Members of the Institute of Chartered Accountants of Nigeria (ICAN) have been enjoined to continue to practice as tax consultants and administrators thereby compounding the controversy of taxation practice jurisdictional dispute between the Chartered Institute of Taxation of Nigeria (CITN) and the accounting body.
At the induction ceremony of 797 Fellows in Lagos over the weekend, the 48th president of the institute, Adedoyin Idowu Owolabi, emphasized that “as chartered accountants, members of the institute can practice as tax administrators and consultants without being members of the CITN,” insisting that the court judgment empowering chartered accountants to do so has been uploaded in the institute’s website.
He said the Federal Inland Revenue Service Act specifically lists professional bodies that can practice taxation in Nigeria, and chartered accountants are one of them.
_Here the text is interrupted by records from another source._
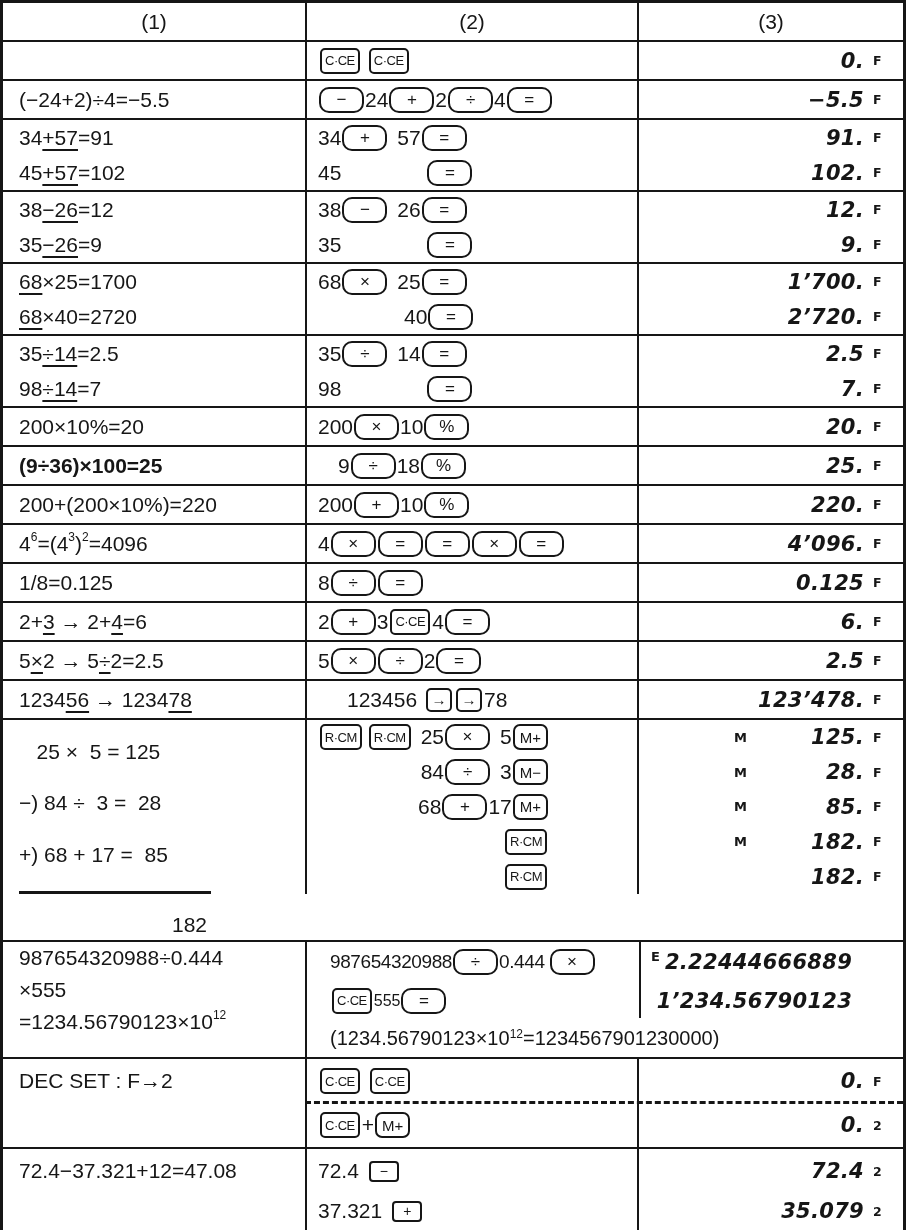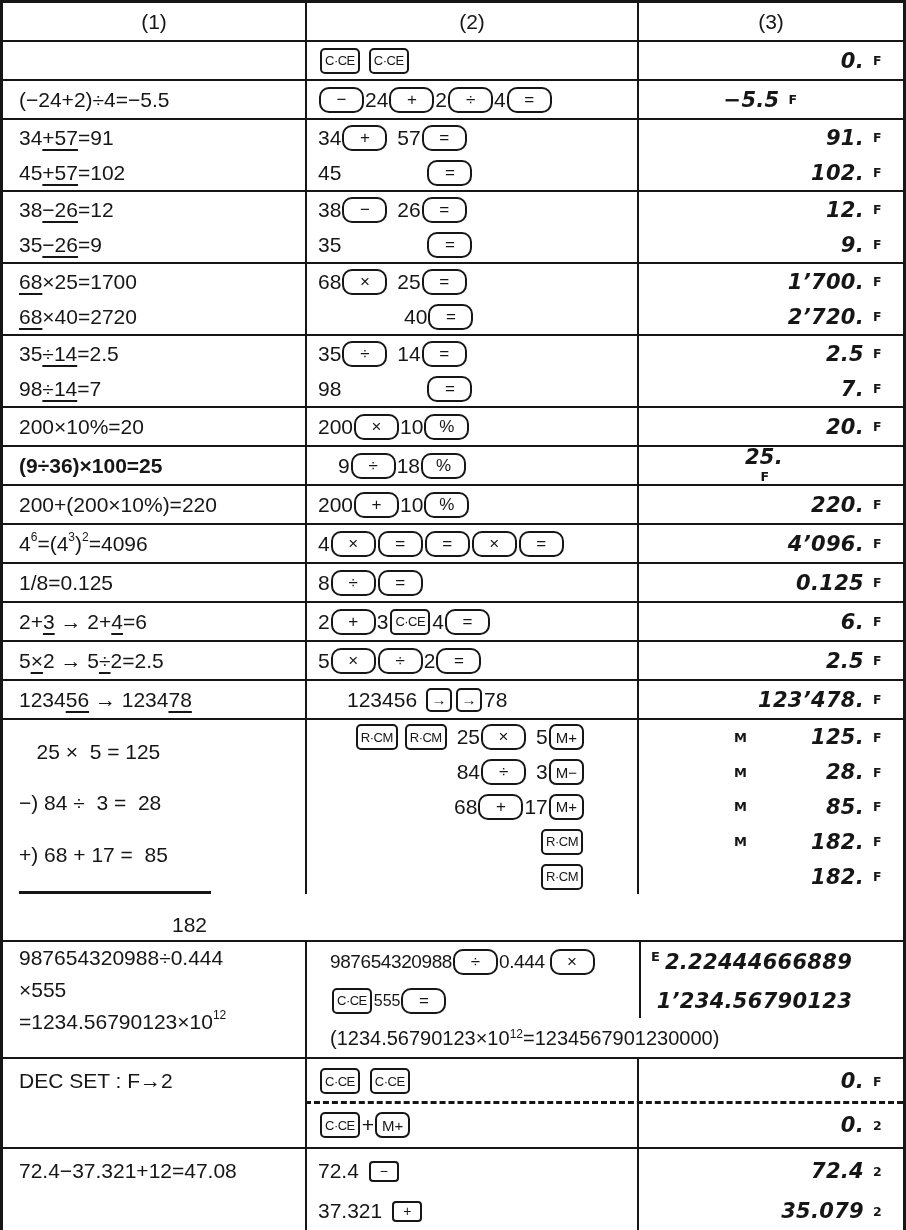--- a/index.html
+++ b/index.html
@@ -99,7 +99,7 @@
         </div>
       </div>
       <div class="cell c3cell" style="height: 37px;">
-        <div class="c3line" style="height: 37px; justify-content: center;">
+        <div class="c3line" style="height: 37px;">
           <span class="num">−5.5</span>
           <span class="suf">F</span>
         </div>

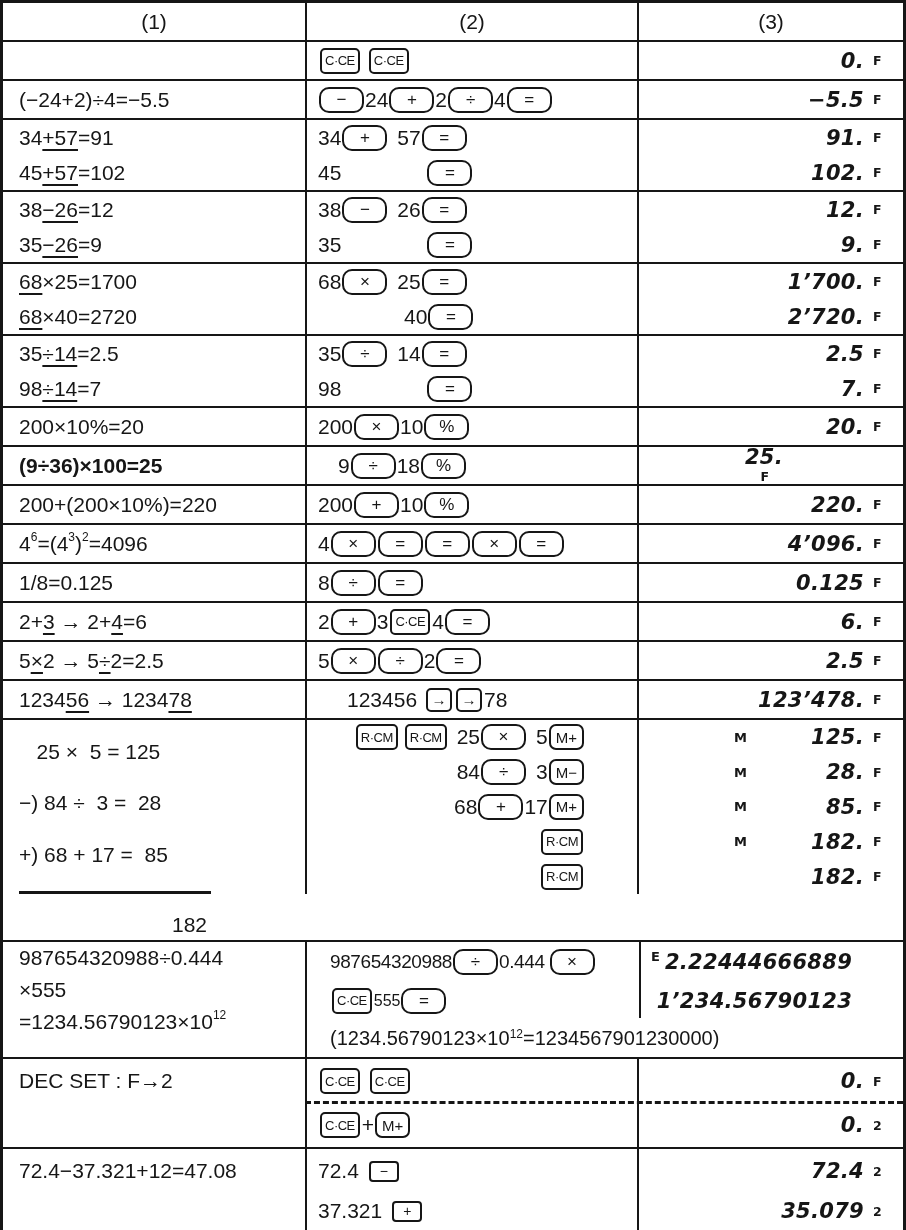--- a/index.html
+++ b/index.html
@@ -258,7 +258,7 @@
         </div>
       </div>
       <div class="cell c3cell" style="height: 37px;">
-        <div class="c3line" style="height: 37px; flex-direction: column;">
+        <div class="c3line" style="height: 37px;">
           <span class="num">25.</span>
           <span class="suf">F</span>
         </div>

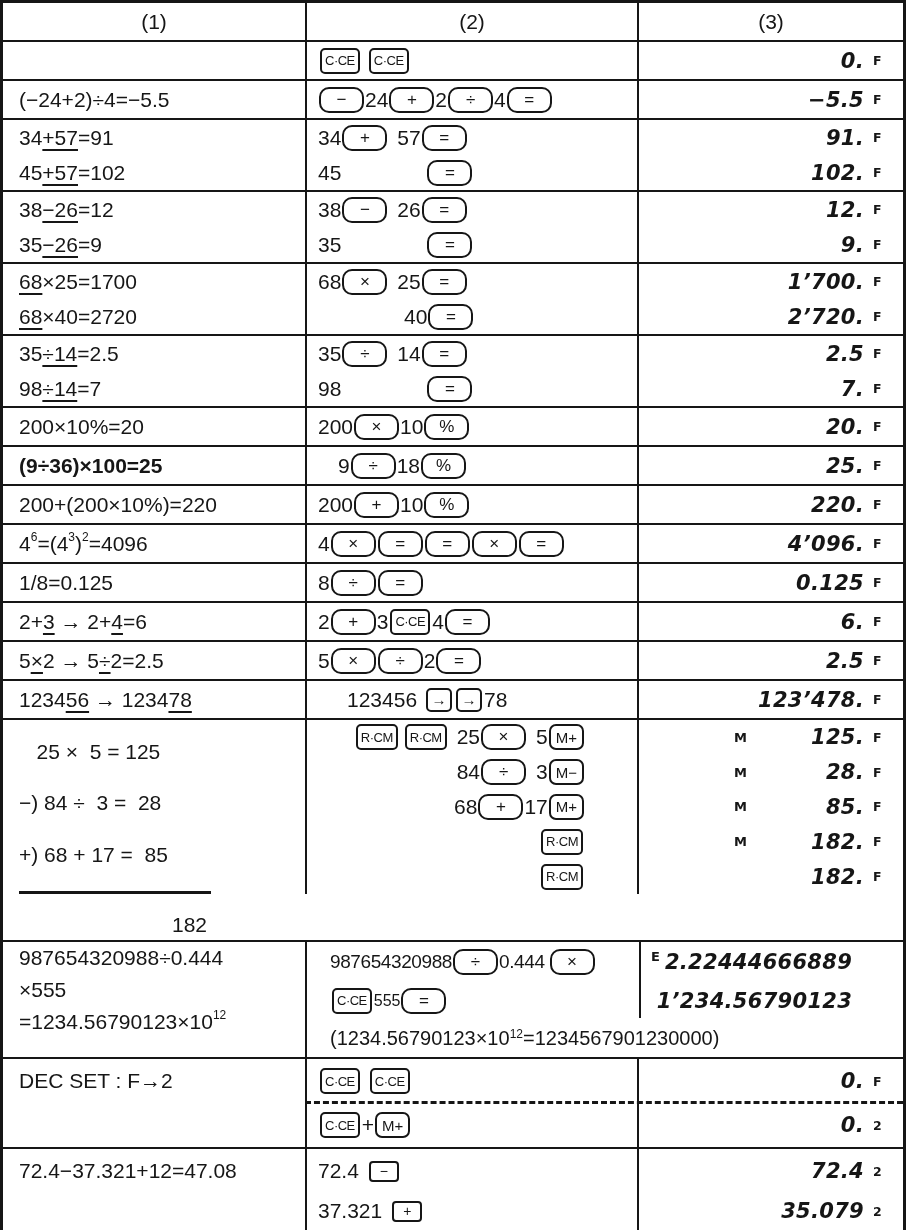--- a/index.html
+++ b/index.html
@@ -21,7 +21,7 @@
   .rnum{display:block;width:188px;text-align:right;}
   
   .c2line{display:flex;align-items:center;padding-left:11px;font-size:21px;box-sizing:border-box;}
-  .c2line.r{justify-content:flex-end;padding-left:0;padding-right:52px;}
+  .c2line.r{justify-content:flex-end;padding-left:0;padding-right:88px;}
   .t2{white-space:pre;}
   .t2.small{font-size:19px;letter-spacing:-0.4px;}
   .note{font-size:20px;white-space:pre;}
Both ICAN and CITN have been celebrating the recent ruling by the Appeal Court sitting in Lagos, claiming the same ruling was in their favour and as such, they are laying respective claims to be the umbrella organisation regulating taxation practice in the country.
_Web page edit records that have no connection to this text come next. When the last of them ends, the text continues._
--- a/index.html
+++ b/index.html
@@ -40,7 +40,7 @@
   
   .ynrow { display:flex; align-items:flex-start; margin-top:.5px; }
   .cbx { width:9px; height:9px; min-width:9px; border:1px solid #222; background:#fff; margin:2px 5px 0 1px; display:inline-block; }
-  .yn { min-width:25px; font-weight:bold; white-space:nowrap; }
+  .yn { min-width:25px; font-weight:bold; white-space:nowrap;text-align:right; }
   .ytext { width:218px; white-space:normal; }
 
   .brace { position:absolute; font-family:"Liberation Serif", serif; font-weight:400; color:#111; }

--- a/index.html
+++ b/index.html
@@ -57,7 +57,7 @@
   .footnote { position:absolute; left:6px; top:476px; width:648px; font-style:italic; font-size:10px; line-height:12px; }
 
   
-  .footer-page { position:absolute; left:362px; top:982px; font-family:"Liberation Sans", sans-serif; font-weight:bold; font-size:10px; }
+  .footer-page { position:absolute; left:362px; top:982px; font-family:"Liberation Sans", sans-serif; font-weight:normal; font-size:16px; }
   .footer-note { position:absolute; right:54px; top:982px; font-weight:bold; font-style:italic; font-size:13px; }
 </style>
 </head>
CITN opposed ICAN’s continued regulation of taxation practice in 2004 and approached the Lagos High Court the following year to make a declaration that it is only CITN that can regulate taxation profession in the country by virtue of its enabling Act.
In 2007, Justice Lateefat Okunnu ruled that taxation is recognised as a legal profession separate from accounting and as such the power to regulate taxation practice and profession is vested in only CITN and not jointly with ICAN. She also ruled that it is illegal for any member of ICAN who is not also a member of CITN to practice taxation in return for a fee in the country.